Corton-Denham (St. Andrew)

CORTON-DENHAM (St. Andrew), a parish, in the union of Wincanton, hundred of Horethorne, E. division of Somerset, 4 miles (N.) from Sherborne; containing 480 inhabitants. The parish is romantically situated in a valley at the foot of a range of hills, whose highest point is Beacon Hill, or Corton-Ash Beacon, which rises 655 feet above the level of the sea. Nearly the whole of the lands have been held by the ancestors of Lord Portman since about the year 1600. Large quantities of marl of rich quality are obtained, which are used as a good top dressing on high lands; and at the sides of the hill is an immense mass of building-stone, but the great labour required to work it to a fine surface, on account of its veins of iron, renders it useless.
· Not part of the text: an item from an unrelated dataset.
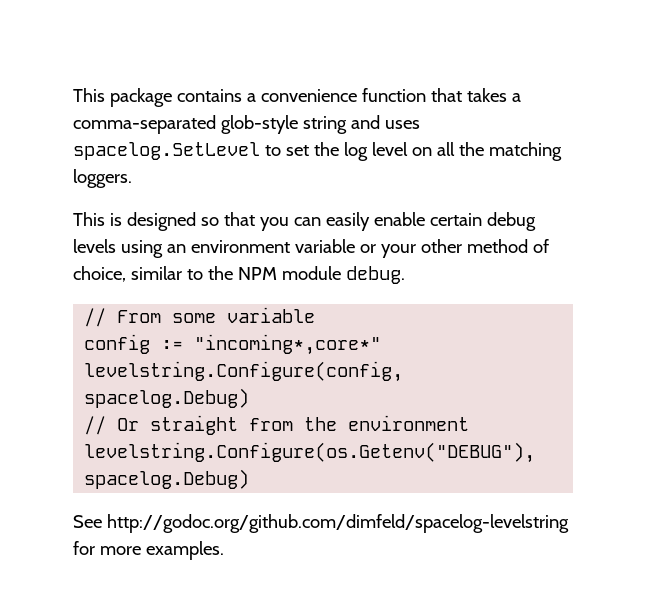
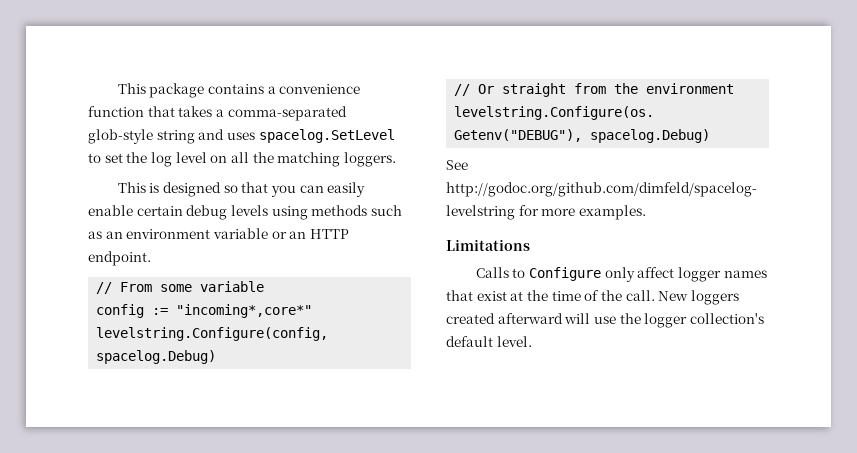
(163, 249) none -> [311,205,402,216] [88,231,102,239] methods such as
[380,239,549,258] [73,266,405,284] your other method of choice, similar to the NPM module debug. -> [289,229,349,239] [88,251,151,266] an HTTP endpoint.
(224, 550) none -> [446,239,530,251] [475,267,767,282] [446,290,739,305] [446,313,764,328] [446,336,532,347] // Limitations // Calls to Configure only affect logger names that exist at the time of the call. New loggers created afterward will use the logger collection's default level.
There is a manufactory for dowlas. The living is a rectory, valued in the king's books at £13. 9. 4½., and in the gift of Lord Portman: the tithes have been commuted for £366, and the glebe comprises 32½ acres, with a glebe-house. The church is a neat structure; the body is supposed to have been built in 1541, and the tower, from a date over the entrance door, in 1685. Some workmen, in 1723, discovered a Roman urn in the vicinity, containing coins in good preservation, of the emperors from Valerian and Gallienus to Probus; and there are traces of extensive fortifications about half way under the hill, which are thought to have been connected with South Cadbury Castle, about two miles distant.

Transcribed from A Topographical Dictionary of England, by Samuel Lewis, 7th edition, published in 1848.